═══ INPUT MATERIAL

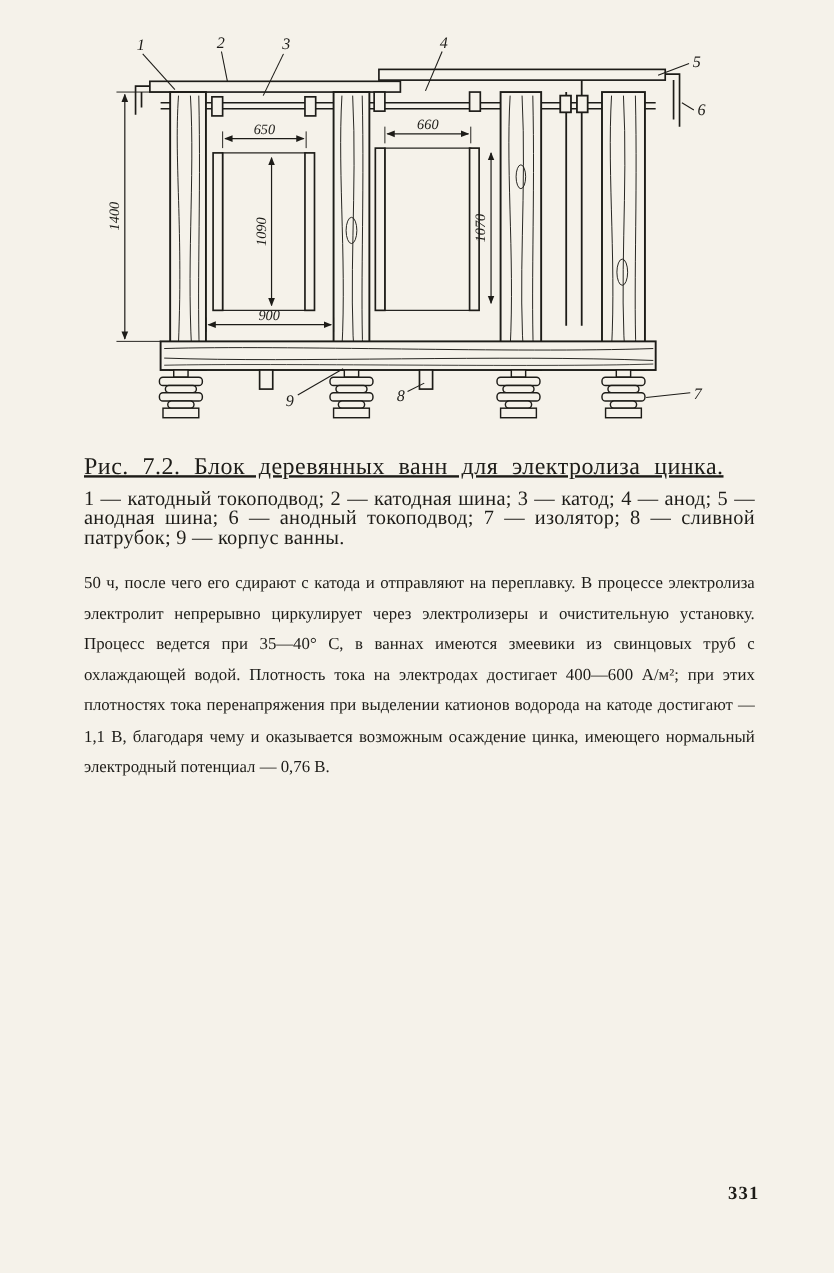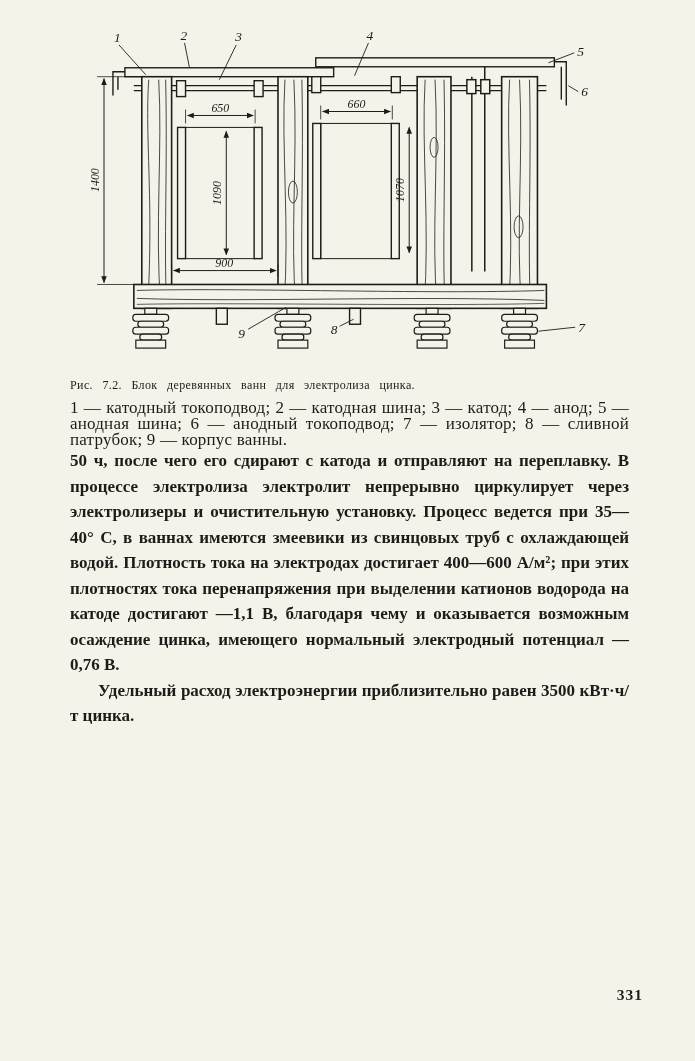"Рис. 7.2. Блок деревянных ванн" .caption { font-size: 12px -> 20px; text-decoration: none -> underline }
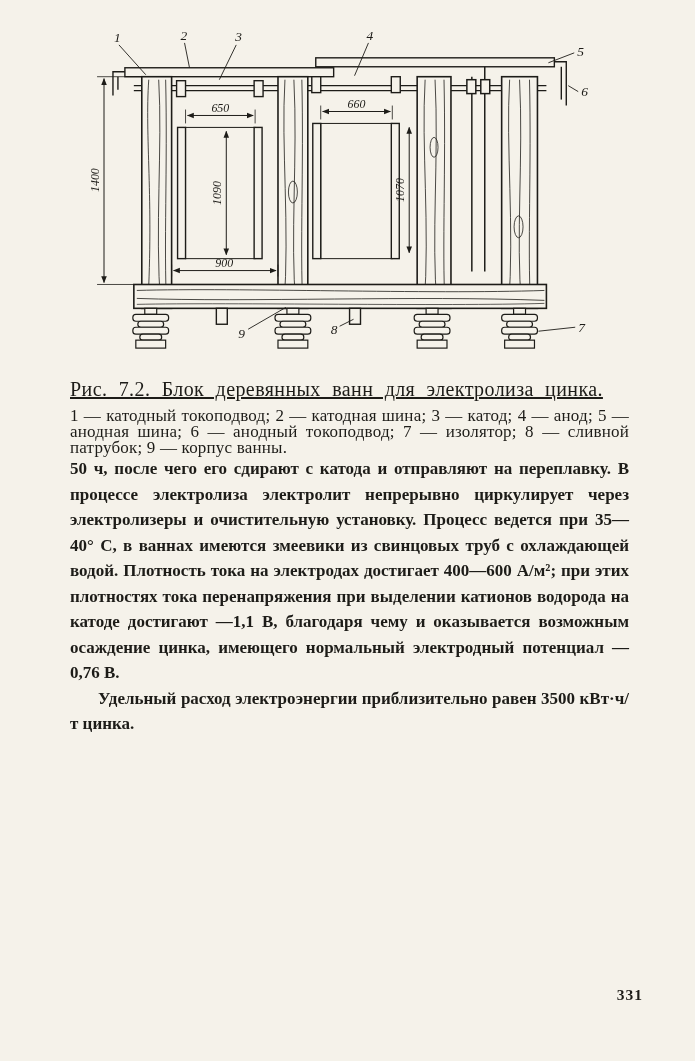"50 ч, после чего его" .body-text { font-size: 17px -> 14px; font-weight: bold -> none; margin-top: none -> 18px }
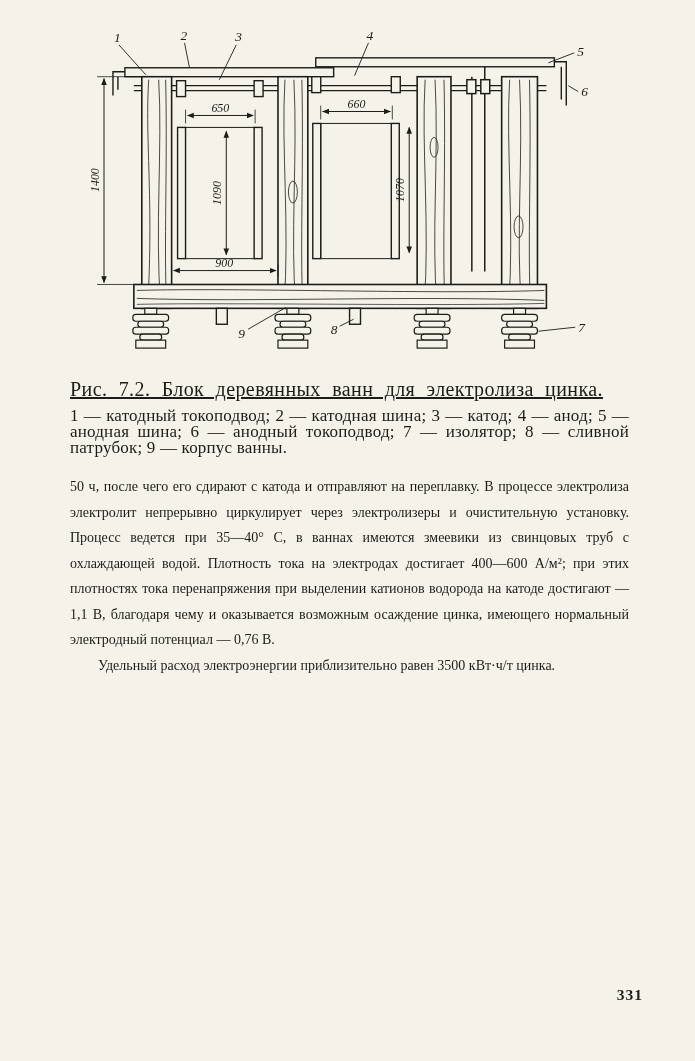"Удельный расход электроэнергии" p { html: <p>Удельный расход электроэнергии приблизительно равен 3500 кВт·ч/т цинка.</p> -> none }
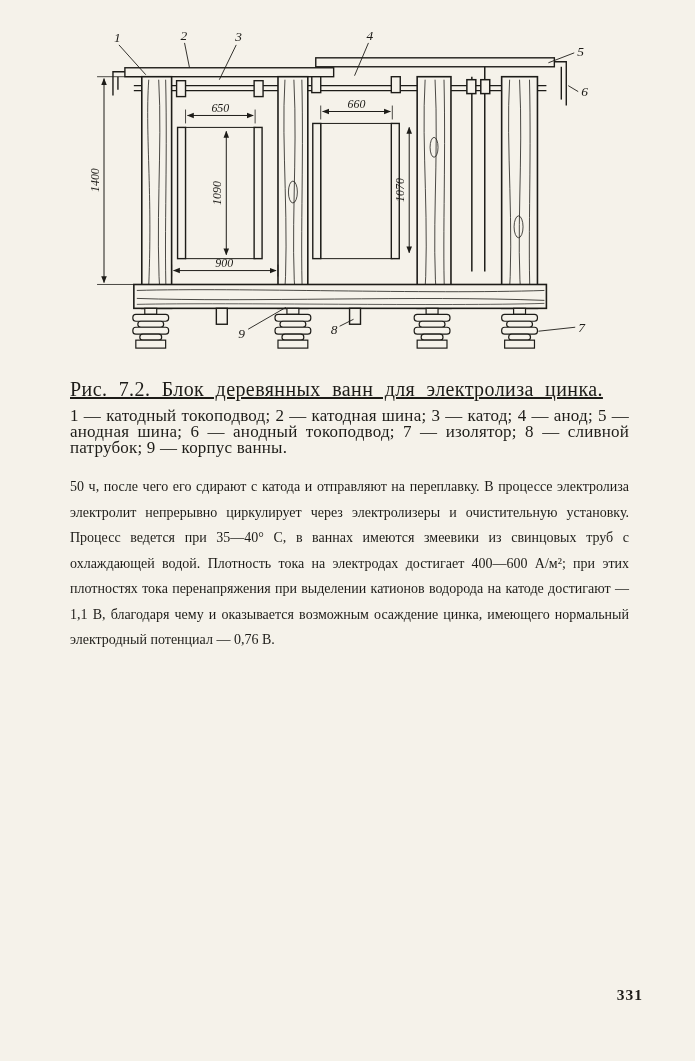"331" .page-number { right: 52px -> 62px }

══════
═══ INPUT MATERIAL

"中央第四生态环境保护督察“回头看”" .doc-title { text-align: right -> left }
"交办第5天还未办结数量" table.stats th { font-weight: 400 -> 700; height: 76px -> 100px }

══════

> YOUR OBJECTIVE:
Pictures in the entries do not go into the copy. Print only the lines starting at the one containing "html: <p>Удельный расход" and ending at the one containing "right: 52px ->", exactly as they appear.

> WRITTEN ANSWER:
"Удельный расход электроэнергии" p { html: <p>Удельный расход электроэнергии приблизительно равен 3500 кВт·ч/т цинка.</p> -> none }
"331" .page-number { right: 52px -> 62px }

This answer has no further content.